◆ **Information provided**:
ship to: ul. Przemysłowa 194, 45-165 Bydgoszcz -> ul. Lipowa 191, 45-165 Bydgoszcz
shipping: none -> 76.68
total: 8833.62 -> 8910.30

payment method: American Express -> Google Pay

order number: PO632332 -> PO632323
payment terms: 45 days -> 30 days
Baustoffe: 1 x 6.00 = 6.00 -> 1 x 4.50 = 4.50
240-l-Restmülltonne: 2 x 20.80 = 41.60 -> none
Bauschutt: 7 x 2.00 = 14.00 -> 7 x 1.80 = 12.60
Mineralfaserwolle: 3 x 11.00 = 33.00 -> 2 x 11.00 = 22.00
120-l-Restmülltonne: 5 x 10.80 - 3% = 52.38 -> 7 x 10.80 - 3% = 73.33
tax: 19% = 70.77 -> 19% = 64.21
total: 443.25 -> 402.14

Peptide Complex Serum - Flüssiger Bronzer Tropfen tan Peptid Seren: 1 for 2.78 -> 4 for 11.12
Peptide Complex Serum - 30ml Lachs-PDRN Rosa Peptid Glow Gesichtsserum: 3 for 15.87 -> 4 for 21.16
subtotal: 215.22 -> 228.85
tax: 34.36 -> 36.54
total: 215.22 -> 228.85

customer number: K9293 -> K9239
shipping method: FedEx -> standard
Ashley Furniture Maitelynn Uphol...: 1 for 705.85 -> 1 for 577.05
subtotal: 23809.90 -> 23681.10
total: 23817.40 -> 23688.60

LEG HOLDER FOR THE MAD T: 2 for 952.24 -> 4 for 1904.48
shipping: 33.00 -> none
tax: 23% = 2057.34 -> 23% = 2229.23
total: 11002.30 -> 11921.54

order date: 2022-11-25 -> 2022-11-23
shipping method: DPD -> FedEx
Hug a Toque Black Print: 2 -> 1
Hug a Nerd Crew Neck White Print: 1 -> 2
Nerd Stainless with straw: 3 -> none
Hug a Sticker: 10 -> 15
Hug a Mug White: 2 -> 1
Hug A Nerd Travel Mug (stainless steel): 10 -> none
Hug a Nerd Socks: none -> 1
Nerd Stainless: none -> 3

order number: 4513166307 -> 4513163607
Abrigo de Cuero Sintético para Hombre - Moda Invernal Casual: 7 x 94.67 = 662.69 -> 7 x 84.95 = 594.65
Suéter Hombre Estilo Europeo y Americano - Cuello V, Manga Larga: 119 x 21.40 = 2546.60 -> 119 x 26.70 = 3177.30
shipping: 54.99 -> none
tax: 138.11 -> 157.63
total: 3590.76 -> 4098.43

◆ **About this task**:
The answer must consist of every line above that contains the word "order".

◆ **Response to this task**:
order number: PO632332 -> PO632323
order date: 2022-11-25 -> 2022-11-23
order number: 4513166307 -> 4513163607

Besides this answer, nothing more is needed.